Last year wildlife commissioners changed the legal definition of an antlered deer. For decades a deer wasn’t legally defined as a buck – counting against a hunter’s bag limit – unless it had antlers a minimum of three inches long. But commissioners changed that definition last year, defining a buck as any deer that had any hard antler protruding through the hairline.
HOW IT WORKS
If you want to share your opinion, and can only attend one day of the two-day meeting, you probably want to be there on Tuesday, May 23. The first day is technically “Committee Meetings,” and that is when the majority of any public discussion takes place on various issues. Even though only a few selected commission members are on each committee, every commissioner sits in on every committee meeting and hears all discussion. Members of the public are generally allowed the opportunity to address the commission at this time, usually with a three-minute time limit. Afterwards only the select committee members vote on what its recommendation will be to the full commission.

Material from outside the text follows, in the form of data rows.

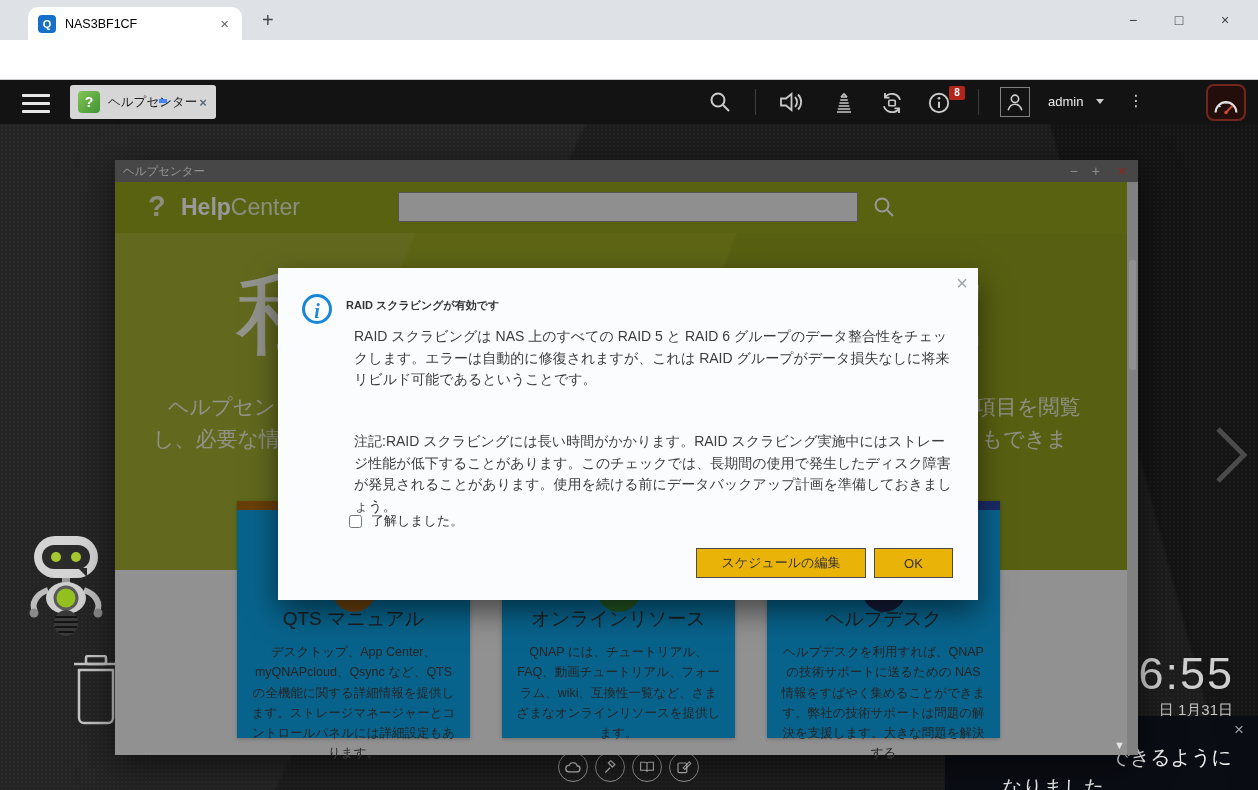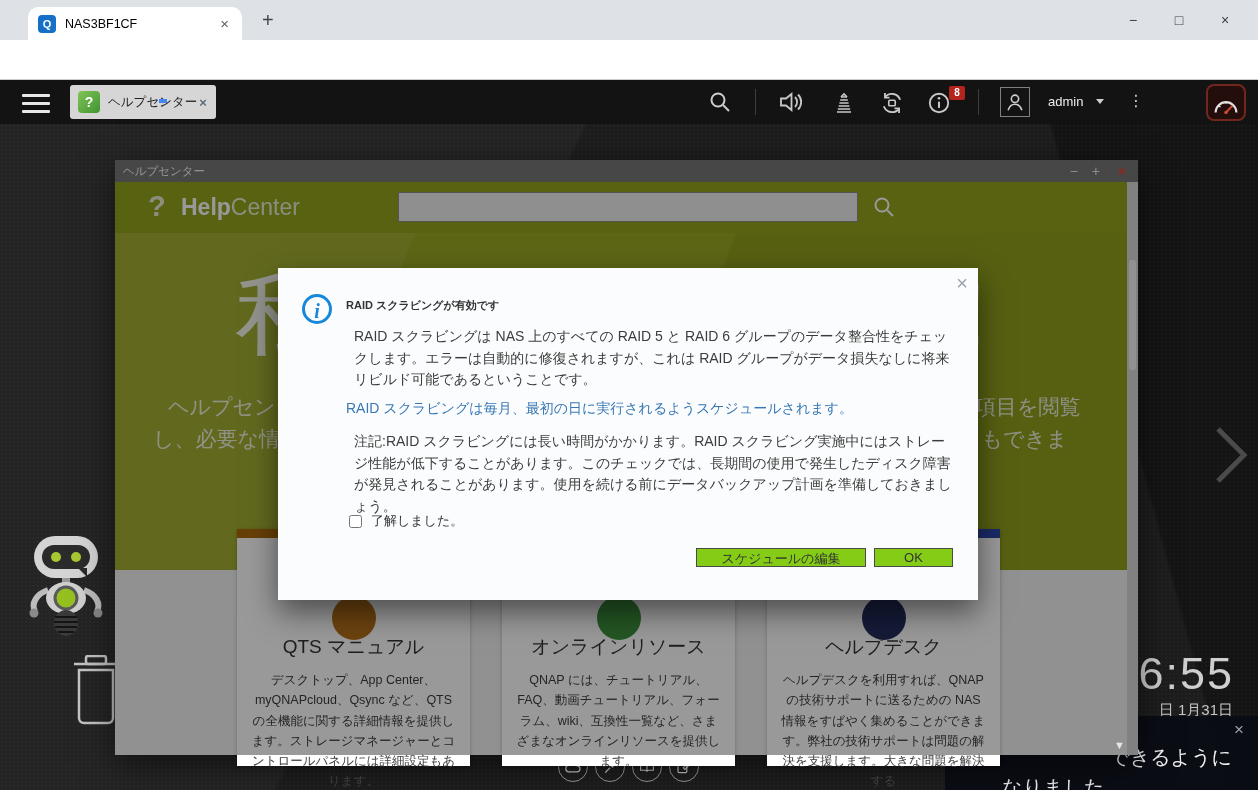"RAID スクラビングは毎月、最初の日に実行されるようスケジュールされます。" p.dlglink { html: <p>RAID スクラビングは毎月、最初の日に実行されるようスケジュールされます。</p> -> none }
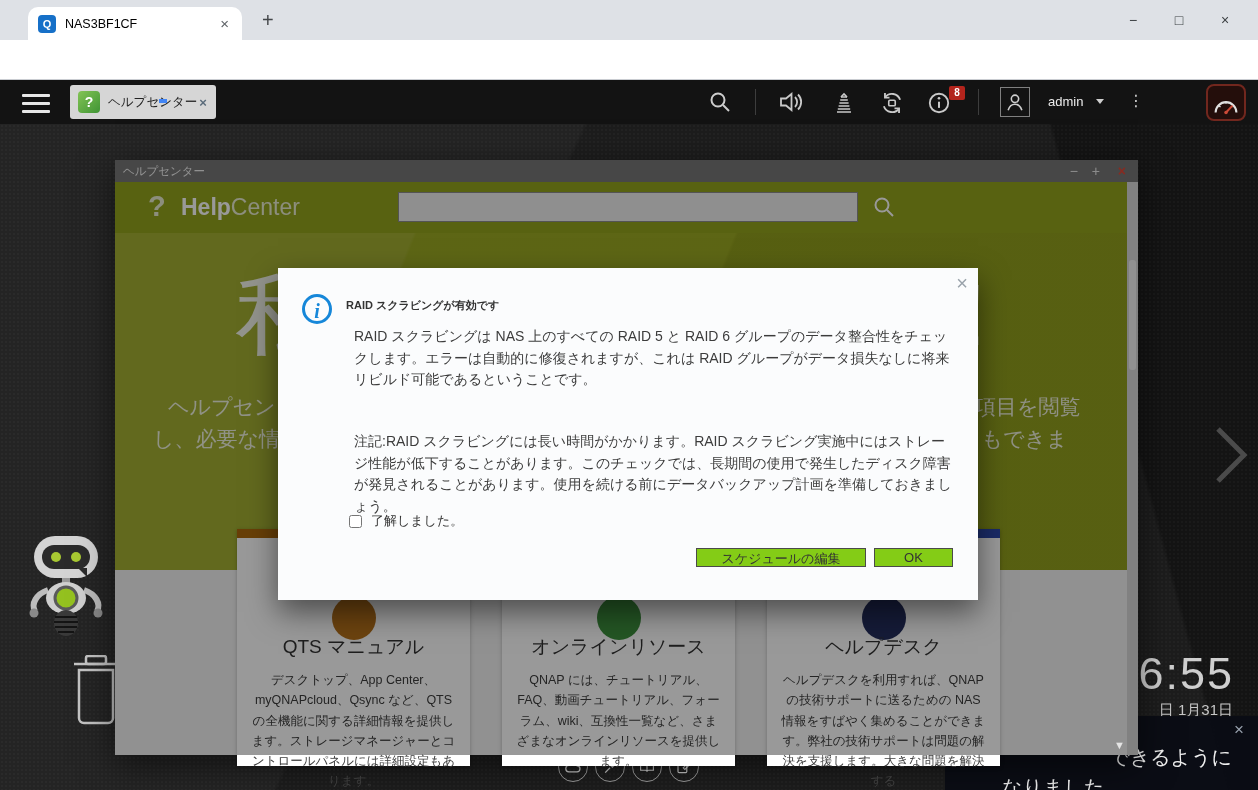"スケジュールの編集" .dlgbtn { background: #84cc16 -> #eab308; height: 19px -> 30px }
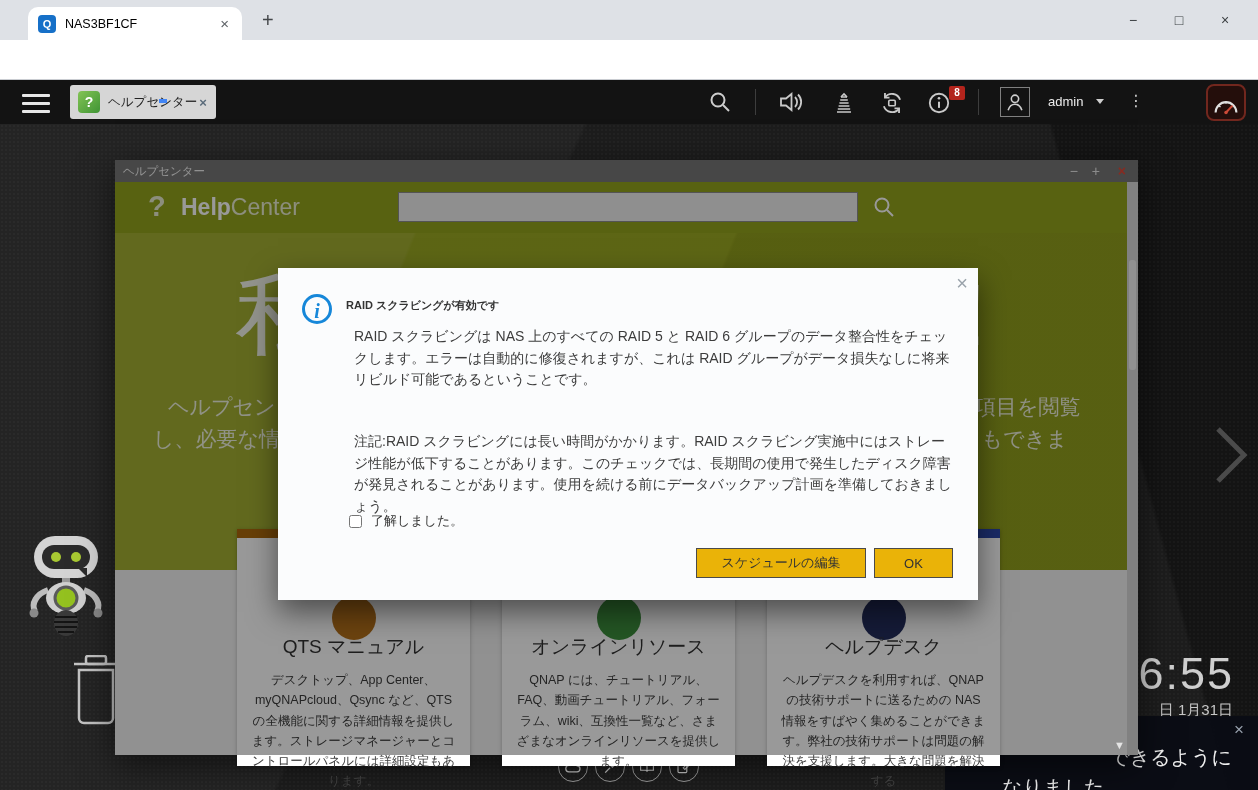"QTS マニュアル" .card { background: #ffffff -> #0ea5e9; top: 369px -> 341px }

The second day of the meeting is when ALL commissioners formally vote. In most cases there is relatively little discussion on day two and commissioners just vote “Aye” or “Nay.” There may be an opportunity for the public to speak before the vote, however it is often a moot point because most commissioners have already made up their minds.
Tennessee’s Sunshine Law says, “the formation of public policy and decisions is public business and shall not be conducted in secret.” On the nights following TFWC committee meetings, it is doubtful that there are any votes or decision-making that violates Sunshine Law provisions. However, on day two when the full commission makes formal votes, it is often very clear to observers that commissioners know full well which way a vote is going to go. If sportsmen want to have any influence, they are best to make their pitch on day one of the meeting because day two is often simply a rubber stamp process.
The majority of TFWC are voice votes versus roll call votes, which means commissioners rarely must declare their opinion publically. On a voice vote, a bunch of commissioners simply exclaim “Aye.” Then when the chairperson calls for “Nays,” everybody sits there silent – even those who might be opposed often stay silent because they know they’re in the minority and voting out loud will make no difference… except the news releases can say, “by a unanimous vote, the commission did such and such.”
It is a very rare day when the chairperson calls for a roll call vote, forcing each commissioner to openly declare his or her position on a sensitive or controversial subject. But it can happen – and in my opinion, should happen much more often than it does.
Other matters on the commission’s May agenda will be continued discussion on turkey bag limits. It will also consider a plan to establish standardized opening dates for the various bear seasons and hunt zones. TWRA has standardized opening dates for many other game species’ seasons. Various changes are also recommended on wildlife management areas, public hunting areas, and national wildlife refuges.